When the line containing "The Olimex RVPC" is found in the data below, copy it and each line after it through the line containing "- It is an educational", exactly and with no others.

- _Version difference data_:
* * * *

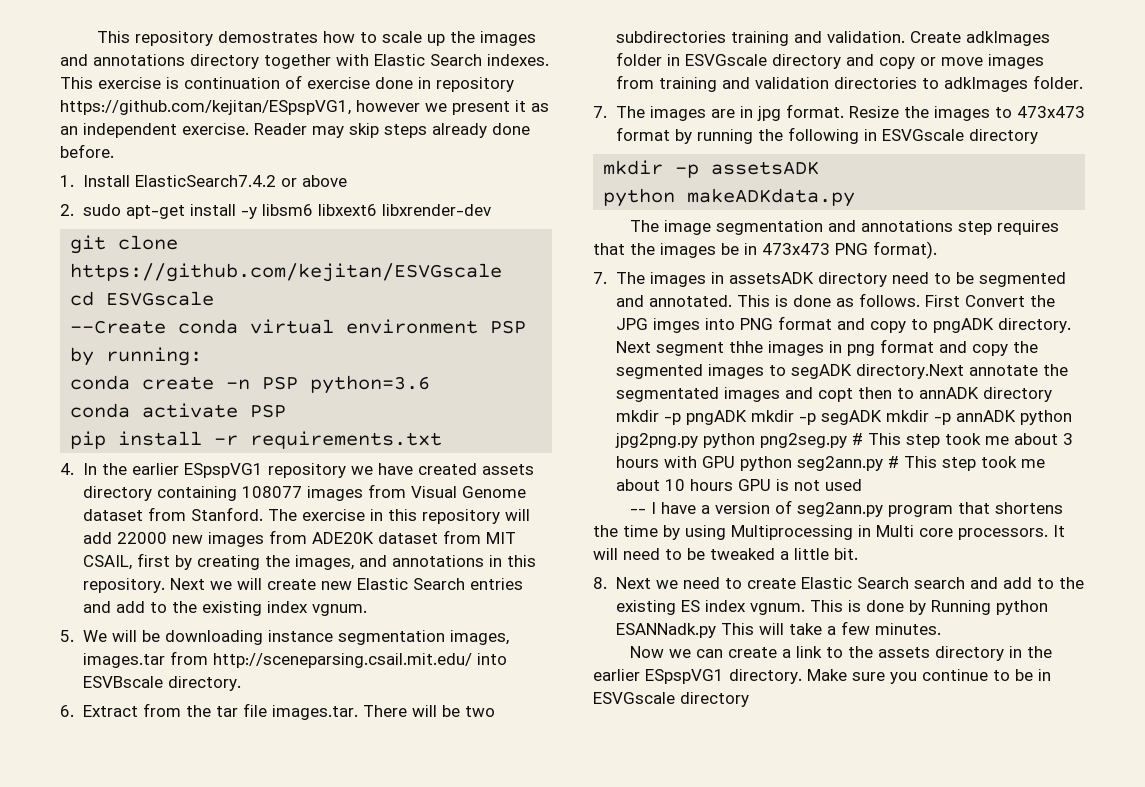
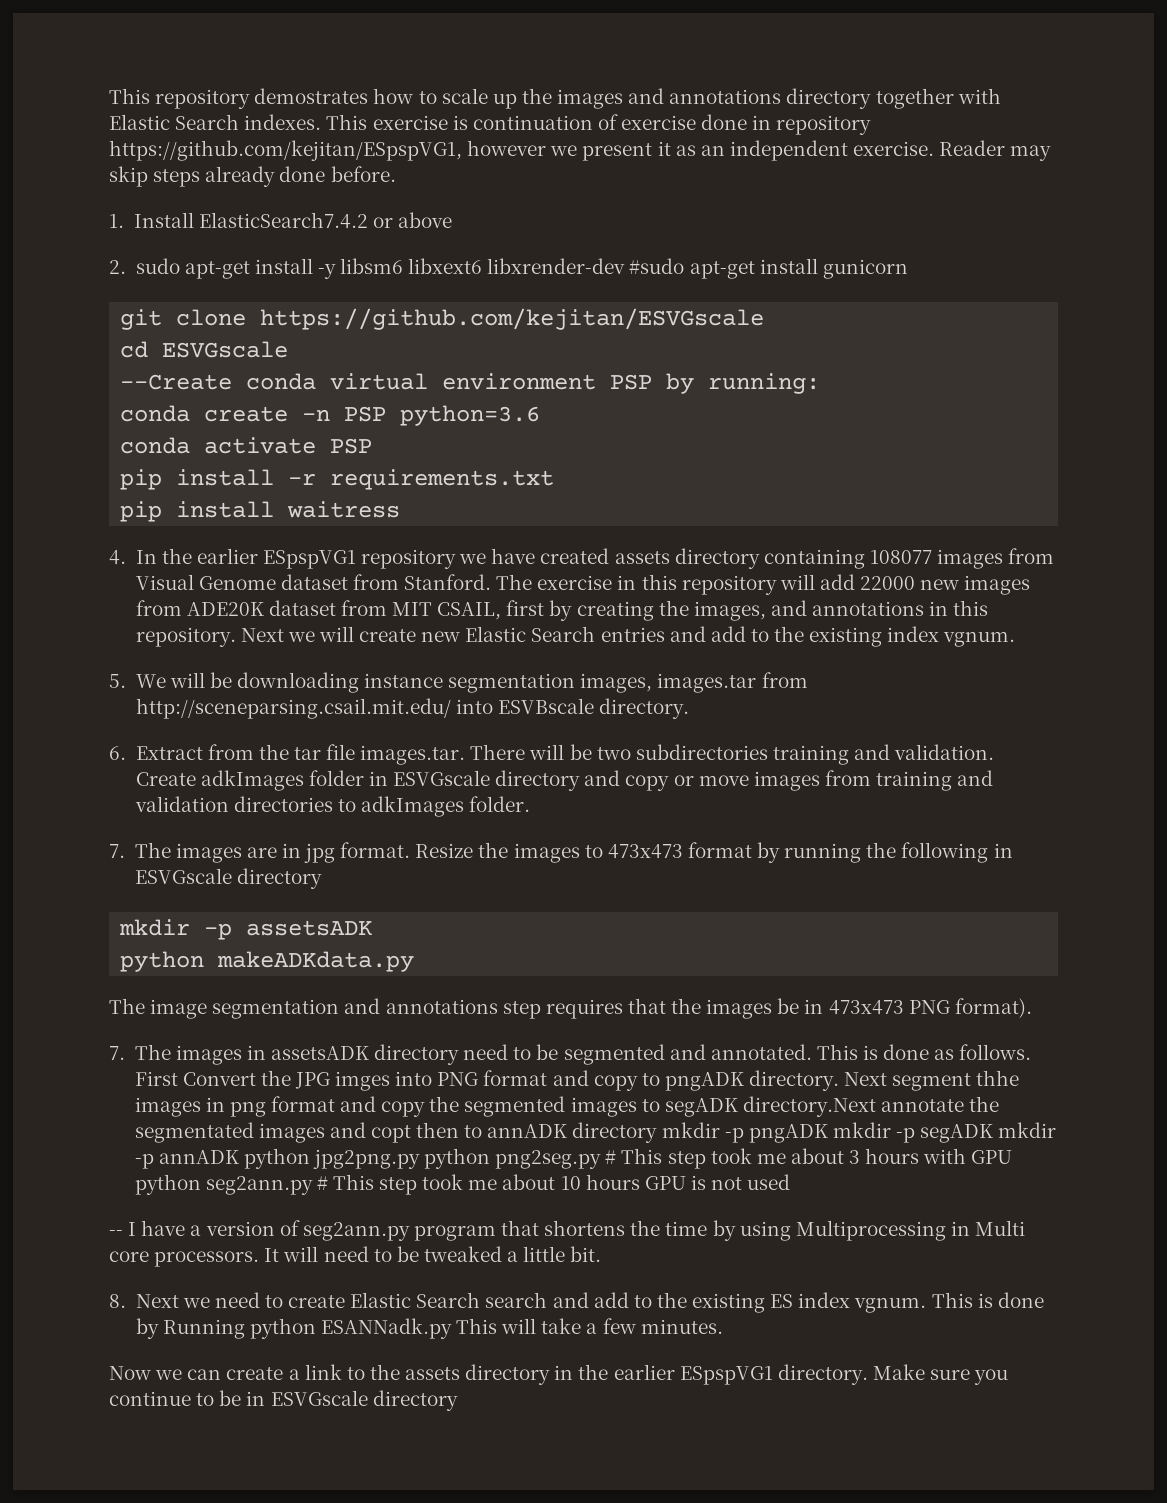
- 2. sudo apt-get install -y libsm6 libxext6 libxrender-dev
+ 2. sudo apt-get install -y libsm6 libxext6 libxrender-dev #sudo apt-get install gunicorn
+ pip install waitress

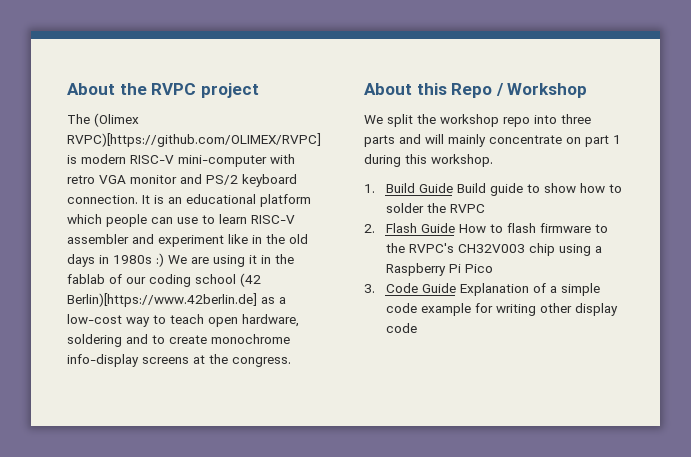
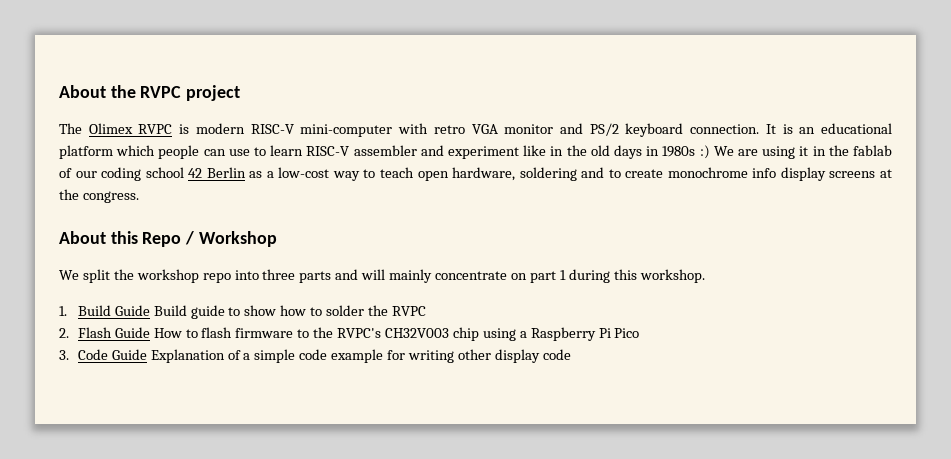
- The (Olimex RVPC)[https://github.com/OLIMEX/RVPC] is modern RISC-V mini-computer with retro VGA monitor and PS/2 keyboard connection.
+ The Olimex RVPC is modern RISC-V mini-computer with retro VGA monitor and PS/2 keyboard connection.
- It is an educational platform which people can use to learn RISC-V assembler and experiment like in the old days in 1980s :) We are using it in the fablab of our coding school (42 Berlin)[https://www.42berlin.de] as a low-cost way to teach open hardware, soldering and to create monochrome info-display screens at the congress.
+ It is an educational platform which people can use to learn RISC-V assembler and experiment like in the old days in 1980s :) We are using it in the fablab of our coding school 42 Berlin as a low-cost way to teach open hardware, soldering and to create monochrome info display screens at the congress.

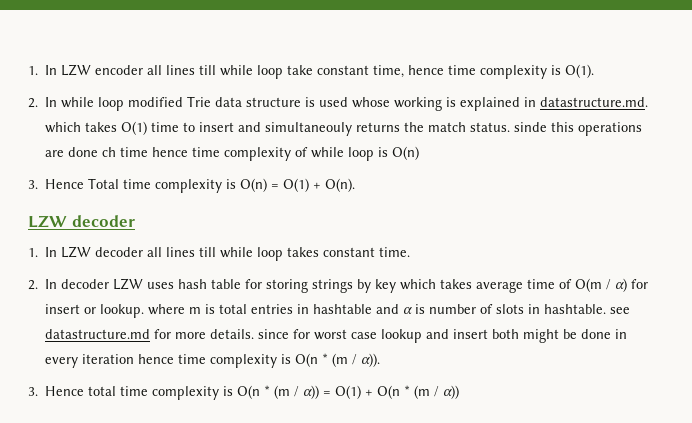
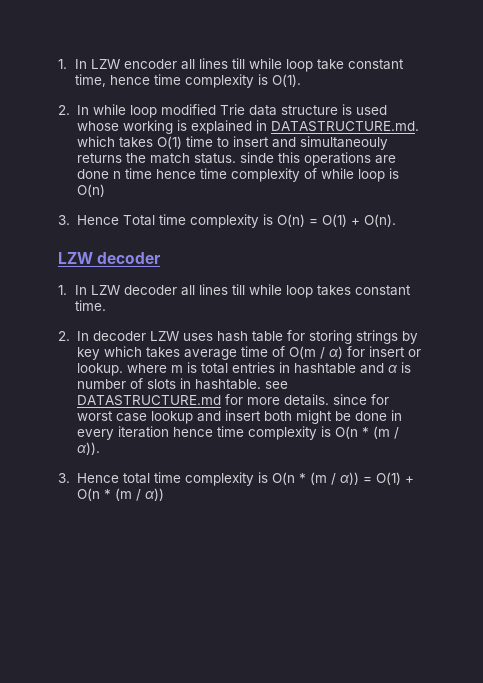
- 2. In while loop modified Trie data structure is used whose working is explained in datastructure.md. which takes O(1) time to insert and simultaneouly returns the match status. sinde this operations are done ch time hence time complexity of while loop is O(n)
+ 2. In while loop modified Trie data structure is used whose working is explained in DATASTRUCTURE.md. which takes O(1) time to insert and simultaneouly returns the match status. sinde this operations are done n time hence time complexity of while loop is O(n)
- 2. In decoder LZW uses hash table for storing strings by key which takes average time of O(m / α) for insert or lookup. where m is total entries in hashtable and α is number of slots in hashtable. see datastructure.md for more details. since for worst case lookup and insert both might be done in every iteration hence time complexity is O(n * (m / α)).
+ 2. In decoder LZW uses hash table for storing strings by key which takes average time of O(m / α) for insert or lookup. where m is total entries in hashtable and α is number of slots in hashtable. see DATASTRUCTURE.md for more details. since for worst case lookup and insert both might be done in every iteration hence time complexity is O(n * (m / α)).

* * * *

- _OUTPUT FOR THIS EXERCISE_:
+ The Olimex RVPC is modern RISC-V mini-computer with retro VGA monitor and PS/2 keyboard connection.
- It is an educational platform which people can use to learn RISC-V assembler and experiment like in the old days in 1980s :) We are using it in the fablab of our coding school (42 Berlin)[https://www.42berlin.de] as a low-cost way to teach open hardware, soldering and to create monochrome info-display screens at the congress.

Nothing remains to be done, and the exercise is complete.